Go to the line holding "Wkładka do wieszaka Racer-X DAA Holster Body do CZ" in the entries below and write out exactly every line down to and including the line holding "invoice number: 4419602 -> 4419652".

Detected change data:
================

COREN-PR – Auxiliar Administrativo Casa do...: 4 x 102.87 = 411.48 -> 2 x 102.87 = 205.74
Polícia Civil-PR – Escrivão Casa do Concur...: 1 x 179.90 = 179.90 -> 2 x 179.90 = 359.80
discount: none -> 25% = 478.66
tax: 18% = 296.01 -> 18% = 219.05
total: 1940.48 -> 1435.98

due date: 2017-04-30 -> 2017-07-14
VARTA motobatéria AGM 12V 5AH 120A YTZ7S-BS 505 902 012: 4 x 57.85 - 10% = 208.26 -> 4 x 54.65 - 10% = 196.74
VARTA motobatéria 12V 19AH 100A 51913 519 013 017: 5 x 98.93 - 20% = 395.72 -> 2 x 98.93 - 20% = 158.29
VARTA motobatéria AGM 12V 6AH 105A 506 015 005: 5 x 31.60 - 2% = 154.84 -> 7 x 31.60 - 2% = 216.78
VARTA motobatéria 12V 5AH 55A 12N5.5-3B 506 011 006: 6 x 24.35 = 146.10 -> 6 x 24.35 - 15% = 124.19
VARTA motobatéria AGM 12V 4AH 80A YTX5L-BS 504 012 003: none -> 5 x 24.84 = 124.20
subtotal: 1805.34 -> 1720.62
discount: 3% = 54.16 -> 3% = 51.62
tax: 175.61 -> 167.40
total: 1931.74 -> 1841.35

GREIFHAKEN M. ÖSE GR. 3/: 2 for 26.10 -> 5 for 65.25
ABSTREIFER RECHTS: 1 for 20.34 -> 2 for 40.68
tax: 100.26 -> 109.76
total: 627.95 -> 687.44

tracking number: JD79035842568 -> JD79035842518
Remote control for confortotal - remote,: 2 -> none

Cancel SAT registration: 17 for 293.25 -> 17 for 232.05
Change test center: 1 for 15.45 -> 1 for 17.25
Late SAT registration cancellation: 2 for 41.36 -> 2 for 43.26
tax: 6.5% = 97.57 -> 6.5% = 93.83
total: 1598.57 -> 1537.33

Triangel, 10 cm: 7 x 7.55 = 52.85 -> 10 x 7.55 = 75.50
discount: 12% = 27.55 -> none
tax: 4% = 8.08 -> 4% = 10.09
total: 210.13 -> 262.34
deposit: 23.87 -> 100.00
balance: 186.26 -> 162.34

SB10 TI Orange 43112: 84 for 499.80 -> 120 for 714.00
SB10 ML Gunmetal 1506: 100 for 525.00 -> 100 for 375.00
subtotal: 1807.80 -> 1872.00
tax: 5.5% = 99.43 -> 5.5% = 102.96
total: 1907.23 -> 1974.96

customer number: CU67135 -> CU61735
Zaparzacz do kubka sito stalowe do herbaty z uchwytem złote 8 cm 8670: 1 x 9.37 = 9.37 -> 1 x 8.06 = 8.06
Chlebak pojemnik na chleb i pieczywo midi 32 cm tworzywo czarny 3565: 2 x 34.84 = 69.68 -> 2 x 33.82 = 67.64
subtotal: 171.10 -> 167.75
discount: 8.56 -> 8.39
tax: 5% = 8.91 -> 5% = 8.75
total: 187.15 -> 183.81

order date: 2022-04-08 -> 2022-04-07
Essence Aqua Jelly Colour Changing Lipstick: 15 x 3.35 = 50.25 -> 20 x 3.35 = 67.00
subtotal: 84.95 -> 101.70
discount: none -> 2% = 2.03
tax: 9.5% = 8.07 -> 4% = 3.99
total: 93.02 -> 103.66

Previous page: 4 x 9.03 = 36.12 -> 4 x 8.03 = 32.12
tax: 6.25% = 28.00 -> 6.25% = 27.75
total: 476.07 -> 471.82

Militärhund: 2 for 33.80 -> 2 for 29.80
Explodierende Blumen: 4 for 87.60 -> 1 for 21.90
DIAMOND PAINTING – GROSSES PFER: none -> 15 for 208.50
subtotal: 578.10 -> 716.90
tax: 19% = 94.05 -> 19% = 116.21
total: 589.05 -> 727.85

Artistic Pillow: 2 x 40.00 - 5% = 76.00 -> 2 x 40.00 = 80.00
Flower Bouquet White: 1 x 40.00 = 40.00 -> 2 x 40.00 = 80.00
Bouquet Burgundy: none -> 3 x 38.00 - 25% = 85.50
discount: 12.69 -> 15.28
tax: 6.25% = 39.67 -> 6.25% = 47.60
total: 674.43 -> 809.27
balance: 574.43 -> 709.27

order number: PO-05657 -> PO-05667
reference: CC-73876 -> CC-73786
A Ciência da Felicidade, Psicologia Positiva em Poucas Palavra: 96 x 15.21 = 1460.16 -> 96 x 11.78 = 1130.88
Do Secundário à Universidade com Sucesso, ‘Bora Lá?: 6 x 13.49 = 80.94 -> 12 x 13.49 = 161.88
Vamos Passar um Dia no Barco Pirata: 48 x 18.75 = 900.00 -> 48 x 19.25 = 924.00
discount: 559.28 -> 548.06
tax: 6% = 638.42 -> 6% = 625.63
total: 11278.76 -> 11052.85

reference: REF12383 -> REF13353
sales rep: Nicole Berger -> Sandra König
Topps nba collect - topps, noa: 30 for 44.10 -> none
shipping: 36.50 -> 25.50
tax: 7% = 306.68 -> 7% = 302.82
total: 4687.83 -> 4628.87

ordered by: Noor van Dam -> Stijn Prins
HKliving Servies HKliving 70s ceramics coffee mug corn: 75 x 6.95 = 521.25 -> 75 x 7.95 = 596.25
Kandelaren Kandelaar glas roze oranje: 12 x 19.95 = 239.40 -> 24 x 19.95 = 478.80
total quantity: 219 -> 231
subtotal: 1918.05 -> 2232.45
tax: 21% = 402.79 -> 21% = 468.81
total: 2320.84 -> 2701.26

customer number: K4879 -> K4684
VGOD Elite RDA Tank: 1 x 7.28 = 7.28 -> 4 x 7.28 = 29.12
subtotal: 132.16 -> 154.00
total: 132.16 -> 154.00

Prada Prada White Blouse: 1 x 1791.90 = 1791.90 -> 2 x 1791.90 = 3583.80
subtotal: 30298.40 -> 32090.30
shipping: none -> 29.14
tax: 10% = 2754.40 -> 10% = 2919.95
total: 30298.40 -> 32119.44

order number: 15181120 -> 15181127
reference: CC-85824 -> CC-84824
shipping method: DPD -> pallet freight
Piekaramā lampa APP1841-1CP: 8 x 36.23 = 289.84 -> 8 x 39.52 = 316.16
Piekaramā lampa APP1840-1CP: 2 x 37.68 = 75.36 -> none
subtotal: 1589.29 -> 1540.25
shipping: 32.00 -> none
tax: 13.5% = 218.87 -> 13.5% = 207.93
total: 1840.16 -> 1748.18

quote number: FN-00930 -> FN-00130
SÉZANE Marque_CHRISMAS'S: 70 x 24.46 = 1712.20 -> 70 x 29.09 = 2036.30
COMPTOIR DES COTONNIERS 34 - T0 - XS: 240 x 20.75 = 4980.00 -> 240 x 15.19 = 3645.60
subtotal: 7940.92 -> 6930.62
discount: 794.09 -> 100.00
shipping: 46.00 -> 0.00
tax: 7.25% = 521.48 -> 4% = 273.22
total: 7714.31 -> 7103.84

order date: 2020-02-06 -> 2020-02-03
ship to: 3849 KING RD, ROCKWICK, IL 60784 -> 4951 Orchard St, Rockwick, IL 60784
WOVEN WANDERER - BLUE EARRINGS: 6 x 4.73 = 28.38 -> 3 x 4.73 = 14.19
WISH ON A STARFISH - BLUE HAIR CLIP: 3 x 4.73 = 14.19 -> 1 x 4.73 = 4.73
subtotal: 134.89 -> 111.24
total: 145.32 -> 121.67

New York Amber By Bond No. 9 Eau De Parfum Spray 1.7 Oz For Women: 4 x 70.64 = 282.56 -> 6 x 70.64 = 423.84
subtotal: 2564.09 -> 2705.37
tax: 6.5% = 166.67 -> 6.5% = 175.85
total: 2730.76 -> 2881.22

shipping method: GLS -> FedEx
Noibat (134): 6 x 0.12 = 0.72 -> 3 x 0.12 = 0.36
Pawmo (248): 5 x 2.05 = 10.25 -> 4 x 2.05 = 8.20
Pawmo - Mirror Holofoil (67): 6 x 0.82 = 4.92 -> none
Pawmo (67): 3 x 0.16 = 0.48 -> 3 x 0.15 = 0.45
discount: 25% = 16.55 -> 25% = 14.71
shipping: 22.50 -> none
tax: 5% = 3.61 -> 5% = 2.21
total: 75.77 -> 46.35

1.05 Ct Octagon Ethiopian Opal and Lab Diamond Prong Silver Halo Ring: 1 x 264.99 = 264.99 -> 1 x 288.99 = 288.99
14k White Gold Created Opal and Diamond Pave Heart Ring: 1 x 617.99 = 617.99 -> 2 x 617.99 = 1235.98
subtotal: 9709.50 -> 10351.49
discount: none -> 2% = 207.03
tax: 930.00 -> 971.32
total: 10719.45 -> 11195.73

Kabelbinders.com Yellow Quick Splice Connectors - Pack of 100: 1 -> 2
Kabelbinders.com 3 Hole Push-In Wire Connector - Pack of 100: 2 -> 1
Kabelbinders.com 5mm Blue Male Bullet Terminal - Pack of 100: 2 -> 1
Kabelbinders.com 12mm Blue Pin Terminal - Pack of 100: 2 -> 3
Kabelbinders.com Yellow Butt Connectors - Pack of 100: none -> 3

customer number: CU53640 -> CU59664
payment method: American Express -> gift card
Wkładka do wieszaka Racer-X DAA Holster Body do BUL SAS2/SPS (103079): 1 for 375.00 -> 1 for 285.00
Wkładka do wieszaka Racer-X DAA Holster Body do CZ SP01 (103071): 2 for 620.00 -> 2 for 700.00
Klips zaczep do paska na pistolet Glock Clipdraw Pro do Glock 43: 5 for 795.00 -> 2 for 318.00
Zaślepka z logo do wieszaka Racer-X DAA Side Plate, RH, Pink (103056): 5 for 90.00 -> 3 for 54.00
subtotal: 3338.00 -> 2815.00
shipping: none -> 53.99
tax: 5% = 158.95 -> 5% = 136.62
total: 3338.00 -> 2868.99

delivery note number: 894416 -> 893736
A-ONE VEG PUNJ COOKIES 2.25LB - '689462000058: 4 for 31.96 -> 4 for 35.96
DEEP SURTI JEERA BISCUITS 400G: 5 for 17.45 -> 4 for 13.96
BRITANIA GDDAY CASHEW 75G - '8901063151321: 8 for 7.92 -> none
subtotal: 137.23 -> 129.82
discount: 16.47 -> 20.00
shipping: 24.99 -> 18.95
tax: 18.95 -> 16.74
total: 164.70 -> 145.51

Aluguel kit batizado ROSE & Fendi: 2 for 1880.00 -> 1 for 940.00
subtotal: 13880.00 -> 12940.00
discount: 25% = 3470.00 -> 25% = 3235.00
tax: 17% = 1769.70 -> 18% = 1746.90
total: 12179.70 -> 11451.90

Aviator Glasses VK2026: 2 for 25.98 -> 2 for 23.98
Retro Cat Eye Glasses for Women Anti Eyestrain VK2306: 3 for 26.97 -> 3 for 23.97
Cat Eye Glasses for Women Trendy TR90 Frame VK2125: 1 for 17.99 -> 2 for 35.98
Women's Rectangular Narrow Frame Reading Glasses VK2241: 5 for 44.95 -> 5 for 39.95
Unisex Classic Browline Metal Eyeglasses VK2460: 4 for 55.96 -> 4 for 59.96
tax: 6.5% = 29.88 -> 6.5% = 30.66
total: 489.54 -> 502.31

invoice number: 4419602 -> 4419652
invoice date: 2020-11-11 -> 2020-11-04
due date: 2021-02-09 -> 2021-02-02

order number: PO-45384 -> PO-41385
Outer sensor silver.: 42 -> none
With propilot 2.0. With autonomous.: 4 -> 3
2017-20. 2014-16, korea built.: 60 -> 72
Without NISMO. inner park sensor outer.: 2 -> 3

================

### [Reply to the exercise]
Wkładka do wieszaka Racer-X DAA Holster Body do CZ SP01 (103071): 2 for 620.00 -> 2 for 700.00
Klips zaczep do paska na pistolet Glock Clipdraw Pro do Glock 43: 5 for 795.00 -> 2 for 318.00
Zaślepka z logo do wieszaka Racer-X DAA Side Plate, RH, Pink (103056): 5 for 90.00 -> 3 for 54.00
subtotal: 3338.00 -> 2815.00
shipping: none -> 53.99
tax: 5% = 158.95 -> 5% = 136.62
total: 3338.00 -> 2868.99

delivery note number: 894416 -> 893736
A-ONE VEG PUNJ COOKIES 2.25LB - '689462000058: 4 for 31.96 -> 4 for 35.96
DEEP SURTI JEERA BISCUITS 400G: 5 for 17.45 -> 4 for 13.96
BRITANIA GDDAY CASHEW 75G - '8901063151321: 8 for 7.92 -> none
subtotal: 137.23 -> 129.82
discount: 16.47 -> 20.00
shipping: 24.99 -> 18.95
tax: 18.95 -> 16.74
total: 164.70 -> 145.51

Aluguel kit batizado ROSE & Fendi: 2 for 1880.00 -> 1 for 940.00
subtotal: 13880.00 -> 12940.00
discount: 25% = 3470.00 -> 25% = 3235.00
tax: 17% = 1769.70 -> 18% = 1746.90
total: 12179.70 -> 11451.90

Aviator Glasses VK2026: 2 for 25.98 -> 2 for 23.98
Retro Cat Eye Glasses for Women Anti Eyestrain VK2306: 3 for 26.97 -> 3 for 23.97
Cat Eye Glasses for Women Trendy TR90 Frame VK2125: 1 for 17.99 -> 2 for 35.98
Women's Rectangular Narrow Frame Reading Glasses VK2241: 5 for 44.95 -> 5 for 39.95
Unisex Classic Browline Metal Eyeglasses VK2460: 4 for 55.96 -> 4 for 59.96
tax: 6.5% = 29.88 -> 6.5% = 30.66
total: 489.54 -> 502.31

invoice number: 4419602 -> 4419652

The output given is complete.